My cue was to keep cool. I believe that, with the exception, perhaps, of being a little white, and exceedingly sorry that papa should so forget himself, I was about the same as I generally am.
‘Do you hear me?—do you hear what I say?—do you hear me, miss?’
‘Yes, papa; I hear you.’
‘Then—then—then promise me!—promise that you will do as I tell you!—mark my words, my girl, you shall promise before you leave this room!’
‘My dear papa!—do you intend me to spend the remainder of my life in the drawing-room?’

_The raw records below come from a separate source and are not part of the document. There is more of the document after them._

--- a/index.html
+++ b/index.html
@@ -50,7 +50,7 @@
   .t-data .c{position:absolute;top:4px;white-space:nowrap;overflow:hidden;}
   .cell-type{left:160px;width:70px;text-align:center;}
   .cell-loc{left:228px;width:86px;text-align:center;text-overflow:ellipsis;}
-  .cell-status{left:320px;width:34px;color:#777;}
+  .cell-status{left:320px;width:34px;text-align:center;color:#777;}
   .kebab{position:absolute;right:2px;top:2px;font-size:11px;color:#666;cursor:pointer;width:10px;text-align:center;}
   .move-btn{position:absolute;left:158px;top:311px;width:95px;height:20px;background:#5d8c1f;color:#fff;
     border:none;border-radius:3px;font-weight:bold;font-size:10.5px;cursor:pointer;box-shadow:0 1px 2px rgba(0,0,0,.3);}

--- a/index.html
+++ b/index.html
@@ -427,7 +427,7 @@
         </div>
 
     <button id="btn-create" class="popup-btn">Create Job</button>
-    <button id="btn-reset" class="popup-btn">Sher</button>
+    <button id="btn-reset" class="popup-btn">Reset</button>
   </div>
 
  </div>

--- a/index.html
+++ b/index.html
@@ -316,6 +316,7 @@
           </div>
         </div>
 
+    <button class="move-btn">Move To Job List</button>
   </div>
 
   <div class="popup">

‘Don’t you be impertinent!—do-do-don’t you speak to me like that!—I—I—I won’t have it!’
‘I tell you what it is, papa, if you don’t take care you’ll have another attack of gout.’
‘Damn gout.’
That was the most sensible thing he said; if such a tormentor as gout can be consigned to the nether regions by the mere utterance of a word, by all means let the word be uttered. Off he went again.

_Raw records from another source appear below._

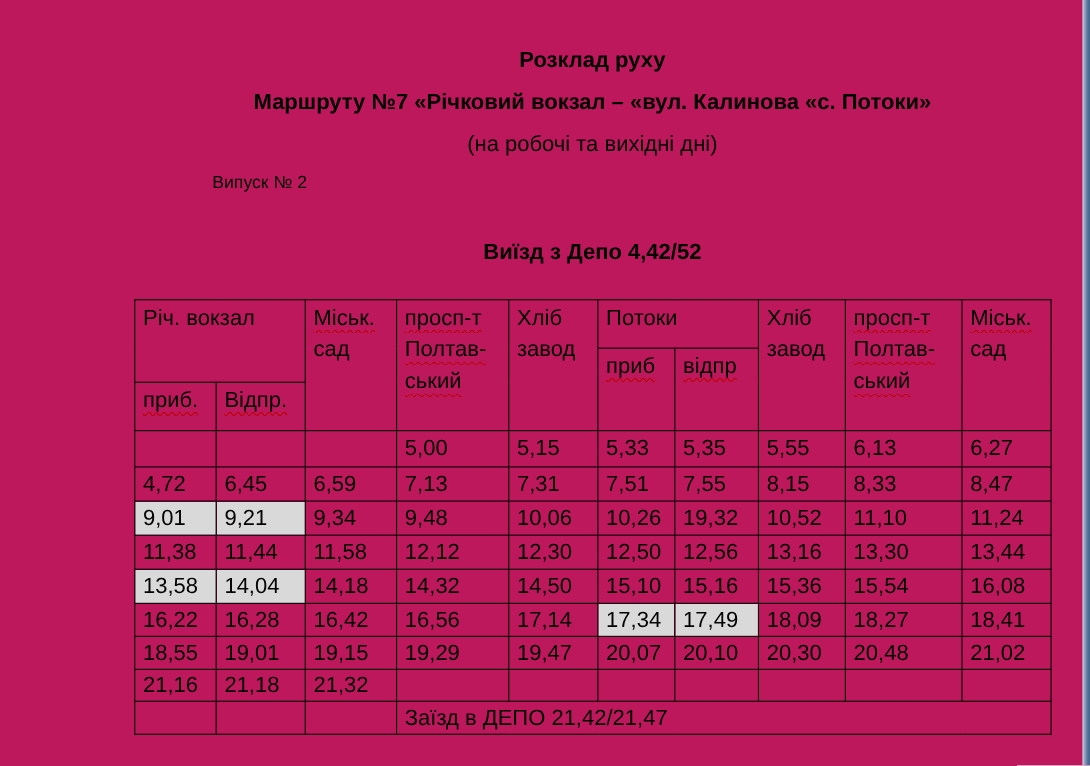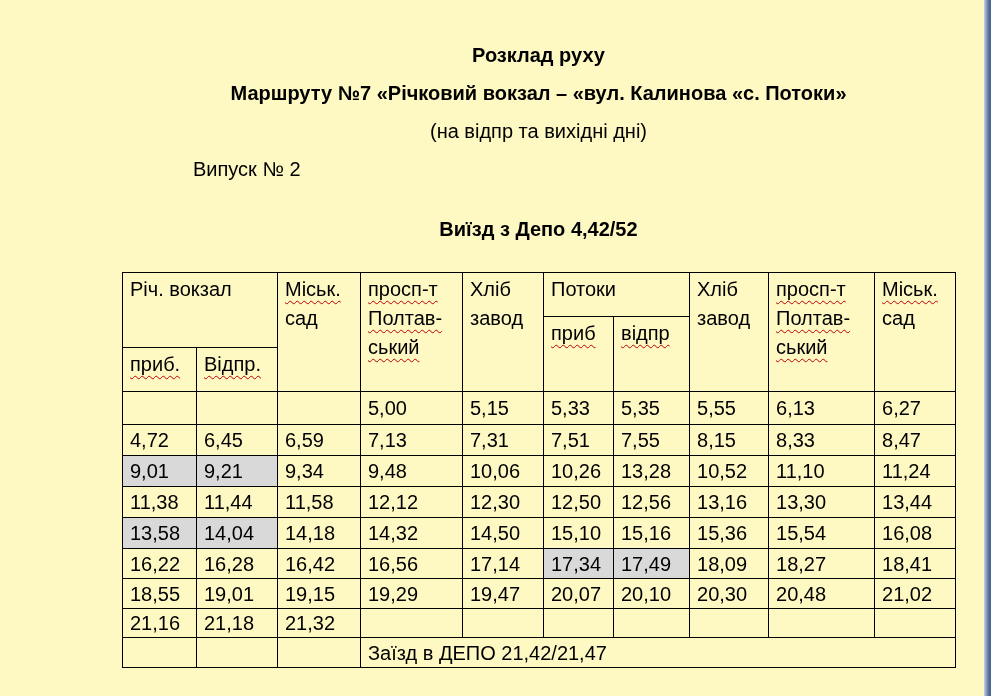--- a/index.html
+++ b/index.html
@@ -8,7 +8,7 @@
     position: relative;
     width: 991px;
     height: 696px;
-    background: #fef9c3;
+    background: #be185d;
     overflow: hidden;
     font-family: "Liberation Sans", sans-serif;
     color: #000000;

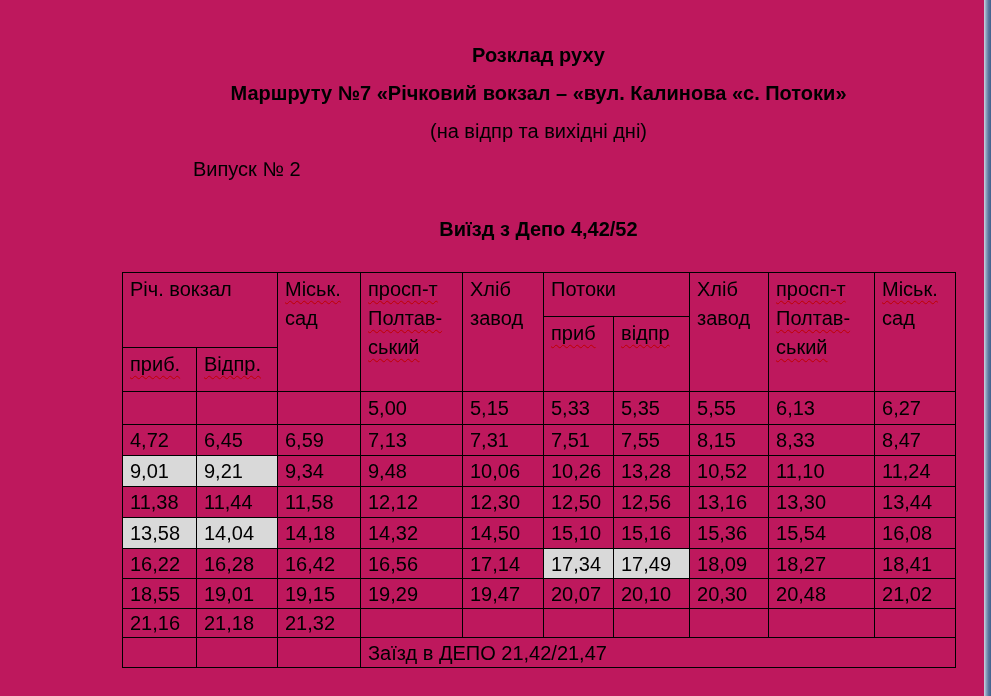--- a/index.html
+++ b/index.html
@@ -89,7 +89,7 @@
   <div class="title-block">
     <div class="title-line-bold">Розклад руху</div>
     <div class="title-line-bold">Маршруту №7 «Річковий вокзал – «вул. Калинова «с. Потоки»</div>
-    <div class="title-line-normal">(на відпр та вихідні дні)</div>
+    <div class="title-line-normal">(на робочі та вихідні дні)</div>
   </div>
 
   <div class="issue">Випуск № 2</div>

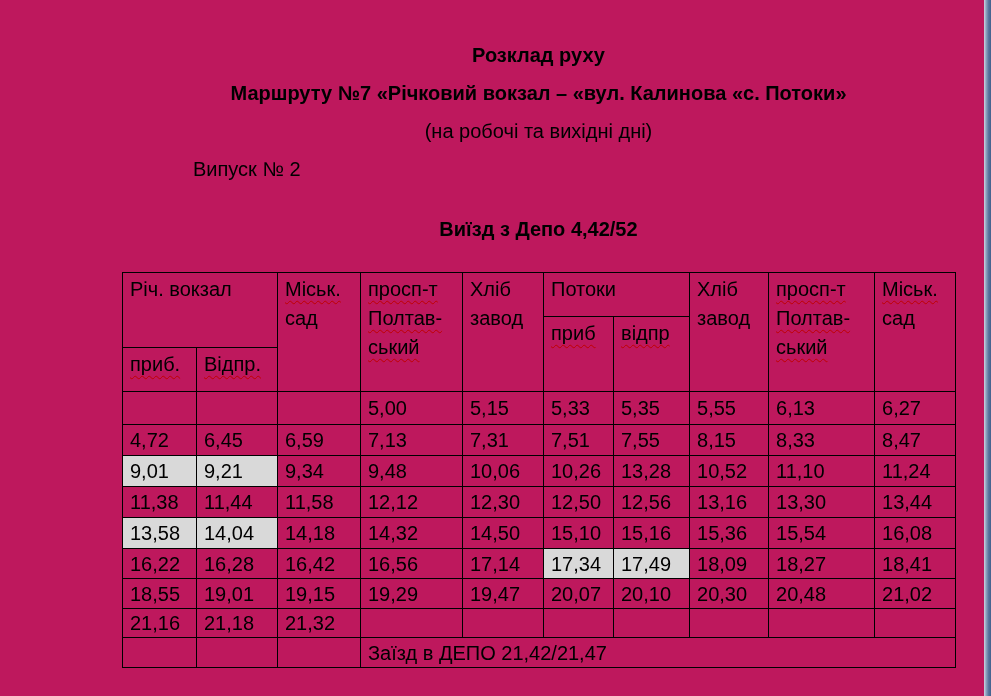--- a/index.html
+++ b/index.html
@@ -32,7 +32,7 @@
   .issue {
     position: absolute;
     left: 193px; top: 158px;
-    font-size: 20px;
+    font-size: 16px;
   }
   .depot-out {
     position: absolute;

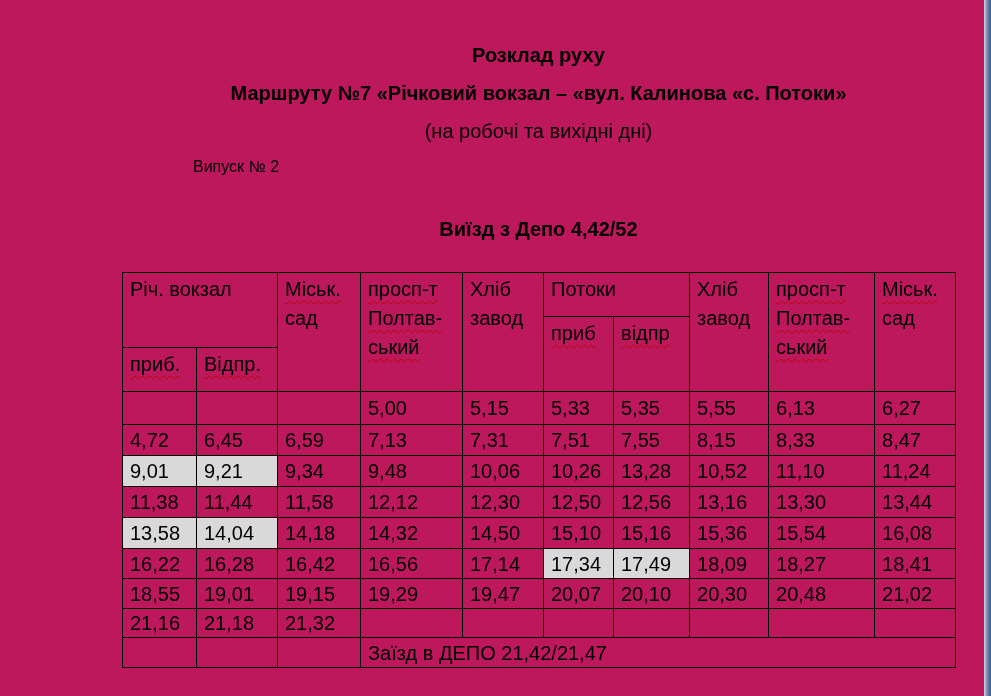--- a/index.html
+++ b/index.html
@@ -161,7 +161,7 @@
           <td class="center">9,48</td>
           <td>10,06</td>
           <td>10,26</td>
-          <td>13,28</td>
+          <td>19,32</td>
           <td>10,52</td>
           <td class="center">11,10</td>
           <td>11,24</td>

‘The man’s a ruffianly, rascally,—’ and so on. ‘There’s not such a villainous vagabond—’ and all the rest of it. ‘And I order you,—I’m a Lindon, and I order you! I’m your father, and I order you!—I order you never to speak to such a—such a’—various vain repetitions—‘again, and—and—and I order you never to look at him!’
‘Listen to me, papa. I will promise you never to speak to Paul Lessingham again, if you will promise me never to speak to Lord Cantilever again,—or to recognise him if you meet him in the street.’
‘You should have seen how papa glared. Lord Cantilever is the head of his party. Its august, and, I presume, reverenced leader. He is papa’s particular fetish. I am not sure that he does regard him as being any lower than the angels, but if he does it is certainly something in decimals. My suggestion seemed as outrageous to him as his suggestion seemed to me. But it is papa’s misfortune that he can only see one side of a question,—and that’s his own.’